When weaving the oxide of manganese (IV) with alkalis without air access, manganite or manganate (IV) is formed:

2 mno 2 + 2 Kon \u003d K 2 mno 3 + H 2 O.

In the presence of oxygen air playing the role of the oxidizing agent, the melting is formed by the MANGANAT salt (VI):

2 mno 2 + 4 Kone + O 2 \u003d 2 K 2 mno 4 + 2 H 2 O.

Potassium manganate (K 2 MNO 4) spontaneously decomposes into potassium permanganate and manganese dioxide:

3 to 2 mno 4 + 2 H 2 O \u003d 2 kmNo 4 + mno 2 + 4 con.

Permanganate potassium (kmno 4) is widely used in laboratory practice, industry, medicine and everyday life. It is a very strong oxidizing agent. Depending on the medium, the manganese in the presence of the reducing agent can be recovered to varying degrees of oxidation. In an acidic environment, it is always restored to Mn (II):

2 kmNo 4 + 10 kVr + 8 H 2 SO 4 \u003d 2 MNSO 4 + 6 K 2 SO 4 + 5 VR 2 + 8N 2 O.

The potassium manganate (K 2 mno 4) and manganese dioxide behave similarly.

In an alkaline medium, potassium permanganate is restored to manganate:

2 kmNo 4 + K 2 SO 3 + 2 Kon \u003d K 2 SO 4 + 2 K 2 MNO 4 + H 2 O.

In a neutral or weakly alkaline medium, potassium permanganate is restored to manganese dioxide:

2 kmNo 4 + C 6 H 5 CH 3 \u003d 2 KON + 2 MNO 2 + C 6 H 5 Soam;

2 kmNo 4 + 3 mnso 4 + 2 H 2 O \u003d 5 mno 2 + K 2 SO 4 + 2 H 2 SO 4.

The last reaction is used in analytical chemistry With a quantitative determination of manganese.

Previously, potassium permanangat was obtained by oxidation or manganese dioxide, or potassium manganate.
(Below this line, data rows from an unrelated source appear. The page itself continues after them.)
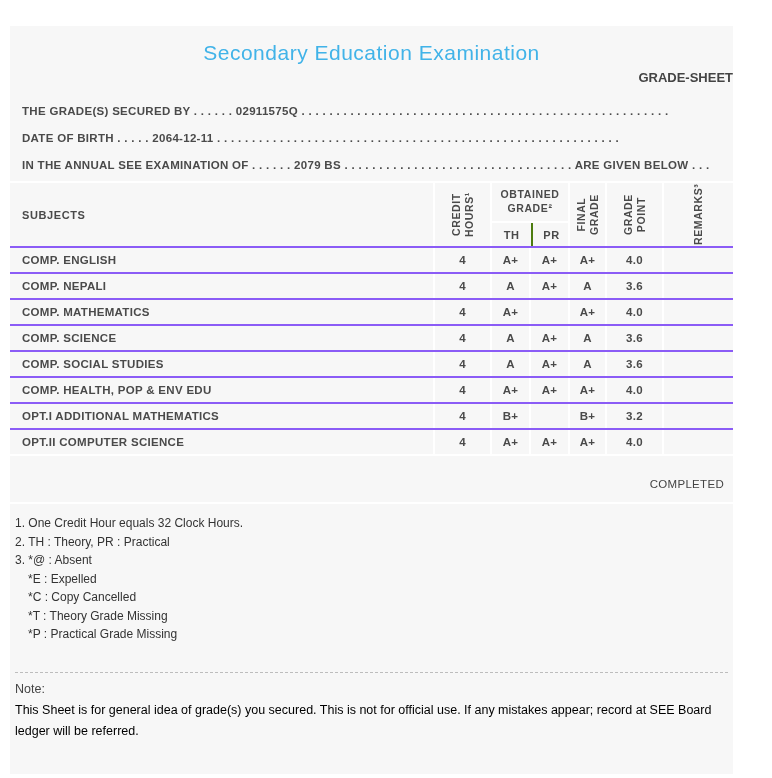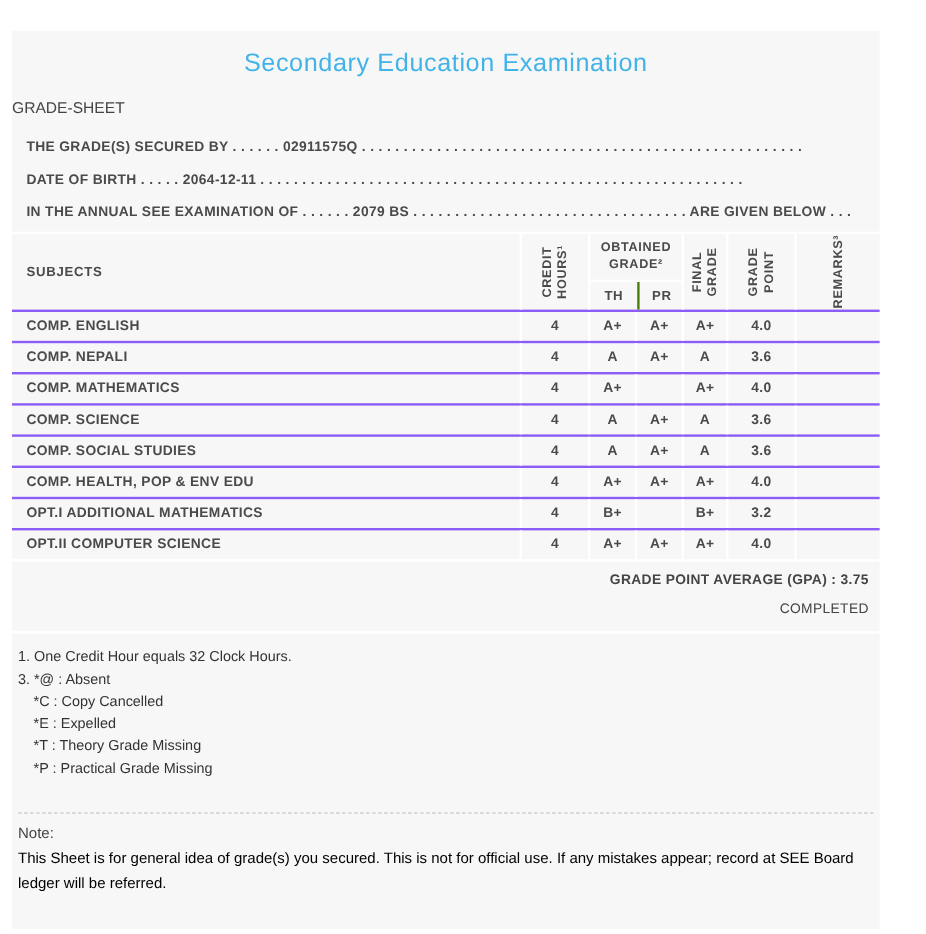--- a/index.html
+++ b/index.html
@@ -19,25 +19,25 @@
   .page-title {
     margin-top: 14px;
     text-align: center;
     font-size: 21px;
     line-height: 26px;
     letter-spacing: 0.5px;
     color: #41b3e8;
     font-weight: 400;
   }
   .page-subtitle {
-    margin-top: 16px;
-    text-align: left;
+    margin-top: 4px;
+    text-align: right;
     font-size: 13px;
     line-height: 16px;
-    font-weight: 400;
+    font-weight: 700;
     color: #444444;
   }
   .info-lines { margin-top: 12px; }
   .info-line {
     padding-left: 12px;
     height: 27px;
     line-height: 27px;
     font-size: 11.5px;
     font-weight: 700;
     letter-spacing: 0.3px;
@@ -238,29 +238,29 @@
       <div class="td">4</div>
       <div class="td">A+</div>
       <div class="td">A+</div>
       <div class="td">A+</div>
       <div class="td">4.0</div>
       <div class="td"></div>
     </div>
   </div>
 
   <div class="summary">
-    <div class="gpa-line">GRADE POINT AVERAGE (GPA) : 3.75</div>
     <div class="status-line">COMPLETED</div>
   </div>
 
   <div class="footnotes">
     <div class="fn-line">1. One Credit Hour equals 32 Clock Hours.</div>
+    <div class="fn-line">2. TH : Theory, PR : Practical</div>
     <div class="fn-line">3. *@ : Absent</div>
+    <div class="fn-line fn-indent">*E : Expelled</div>
     <div class="fn-line fn-indent">*C : Copy Cancelled</div>
-    <div class="fn-line fn-indent">*E : Expelled</div>
     <div class="fn-line fn-indent">*T : Theory Grade Missing</div>
     <div class="fn-line fn-indent">*P : Practical Grade Missing</div>
   </div>
 
   <div class="dashed-sep"></div>
   <div class="note-label">Note:</div>
   <div class="note-text">This Sheet is for general idea of grade(s) you secured. This is not for official use. If any mistakes appear; record at SEE Board ledger will be referred.</div>
 
 </div>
Manganese dioxide oxidized with alkali fusing:

MNO 2 + KNO 3 + 2 KON \u003d K 2 MNO 4 + KNO 2 + H 2 O.

The resulting potassium manganate in the solution spontaneously decayed to permanganate potassium and manganese dioxide:

3 K 2 MNO 4 + 2 H 2 O \u003d 2 kmNo 4 + MNO 2 + 4 con.

According to the second method, Manganat Potassium oxidated with chlorine:

2 K 2 MNO 4 + SL 2 \u003d 2 kmNo 4 + 2 ksl.

Currently, potassium permanganate is obtained by electrolytic manganate oxidation:

MnO 4 2- - e - \u003d mno 4 -.

Potassium permanganate is widely used both in industry and in laboratory practice. It is used for whitening cotton, wool, spinning fibers, oil lightening and oxidation of various organic substances. In laboratory practice, it is used to obtain chlorine and oxygen:

2 kmno 4 + 16 nsl \u003d 2 ksl + 2 mnsl 2 + 5 Cl 2 + 8 H 2 O;

2 kmNo 4 \u003d K 2 mno 4 + MNO 2 + O 2.

In analytical chemistry, potassium permanganate is used to quantify substances with reducing properties (Fe 2+, Sn 2+, ASO 3 3+, H 2 O 2, etc.). This method of analysis is called permanganateometry.